Es war Katja Ebstein, die in den 70-iger Jahren den Song „Wunder gibt es immer wieder“ gesungen hat. Nun gestern war ich es – zumindest im übertragenen Sinn -, als ich von der Kollegin Mehner-Heurs aus Schwelm den AG Schwelm, Beschl. v. 23.12.2015 – 50 Ds 500 Js 454/14 – übersandt bekommen habe. Es ging dabei um die Frage des Umfangs der Pflichtverteidigerbestellung, nämlich darum, ob die sich auch ohne weiteres auf die Tätigkeiten im Adhäsionsverfahren erstreckt. Und damit darum, ob für den Pflichtverteidiger auch die Gebühr Nr. 4143 VV RVG angefallen ist. Die Frage ist in Rechtsprechung und Literatur höchst streitig, die Mehrheit der OLG lehnt die automatische Erstreckung ab. Dazu gibt es ellenlange OLG-Beschlüsse, die m.E. falsch sind. Das AG Schwelm braucht da nicht so viel Platz, um es anders, aber damit auch richtig zu machen. Es führt recht kurz und zackig aus:
„Die Bestellung zum Verteidiger gemäß § 140 StPO ist umfassend. Sie erfasst insbesondere auch die Verteidigung des Angeklagten im Adhäsionsverfahren (so auch OLG Rostock, Beschl. v. 15. 6. 2011 —1 Ws 166111; OLG Dresden. Beschl. v. 13. 6. 2007 —1 Ws 155/06; OLG Köln, Beschl. v. 29. 6. 2005 —2 Ws 254/05; OLG Hamm, Beschl, v. 31. 5. 2001 — Sbd 6-87/01, OLG Schleswig, NStZ 1998, NStZ 1998. 101; Meyer-Goßner, StPO, 55. Aufl., § 140 Rdnr. 5).

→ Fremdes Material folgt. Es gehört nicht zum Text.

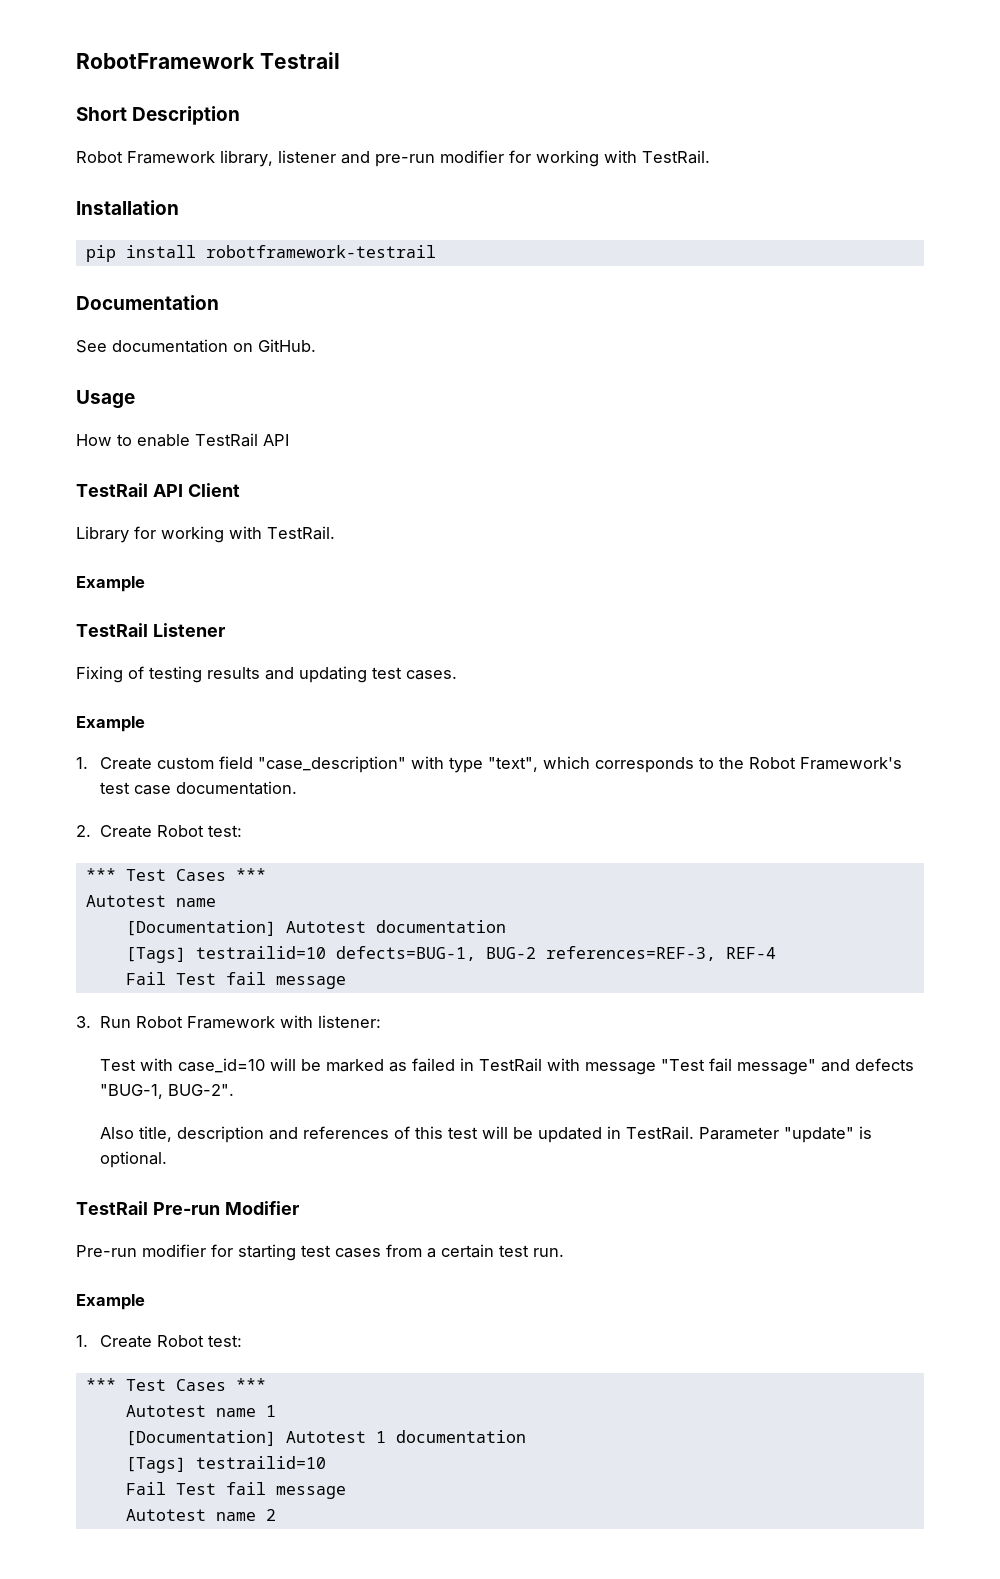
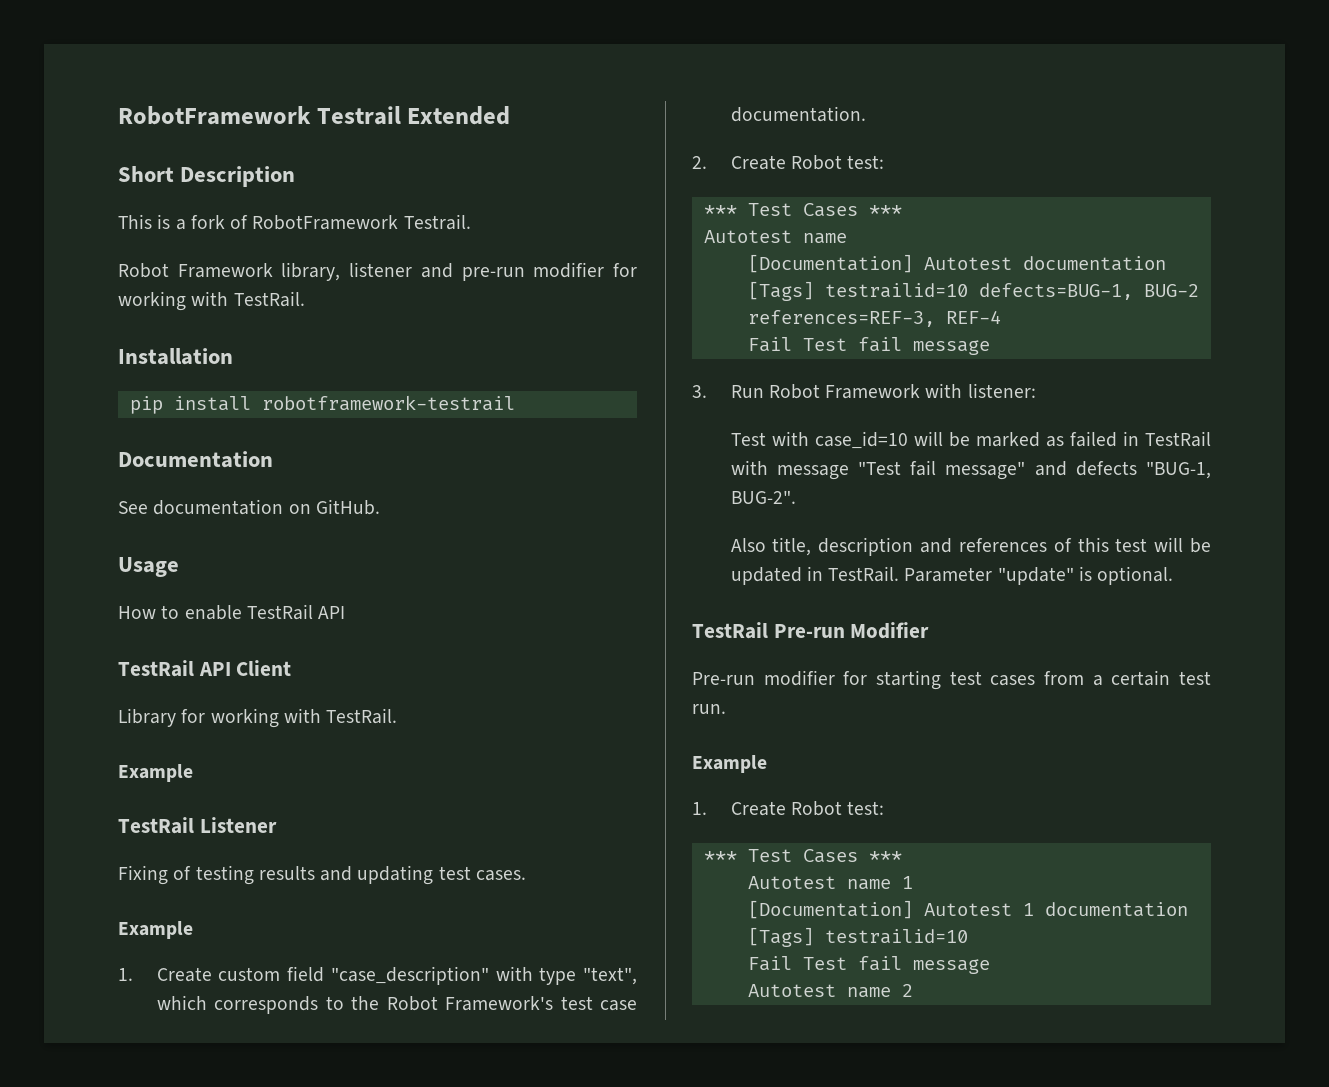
(340, 60) none -> [407,106,511,125] Extended
(241, 115) none -> [118,214,471,230] // This is a fork of RobotFramework Testrail.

Es sind keine entgegenstehenden Rechtsnormen erkennbar. Soweit in der obergerichtlichen Rechtsprechung aus den §§ 404, 397a und 406g StPO Anleihen genommen werden, werden diese durch verschiedene Obergerichte unterschiedlich ausgelegt (vgl. Darstellung in OLG Hamm, Beschluss vom 08.11.2012 — 111-3 Ws 139/12). Insoweit kann eine eindeutige Regelung nicht angenommen werden, aus der sich ergibt, dass sich eine Pflichtverteidigerbestellung ohne weitere Erklärung nicht auf das Adhäsionsverfahren bezieht.
Vielmehr muss aufgrund des Charakters der Pflichtverteidigerbestellung, die schon wegen des Grundsatzes des effektiven Rechtsschutzes und dem Grund für die Existenz dieser Norm, umfassend ausgestaltet sein muss, angenommen werden, dass gerade auch das Adhäsionsverfahren von der Bestellung erfasst ist. Soweit dies in Beschlüssen ausdrücklich festgestellt wird, dient dies lediglich der Klarstellung.“
Also: Geht doch 🙂 . Ich bin allerdings mal gespannt, ob die Staatskasse – wenn sie denn ein Rechtsmittel hat – es hinnimmt. Im Zweifel wahrscheinlich nicht.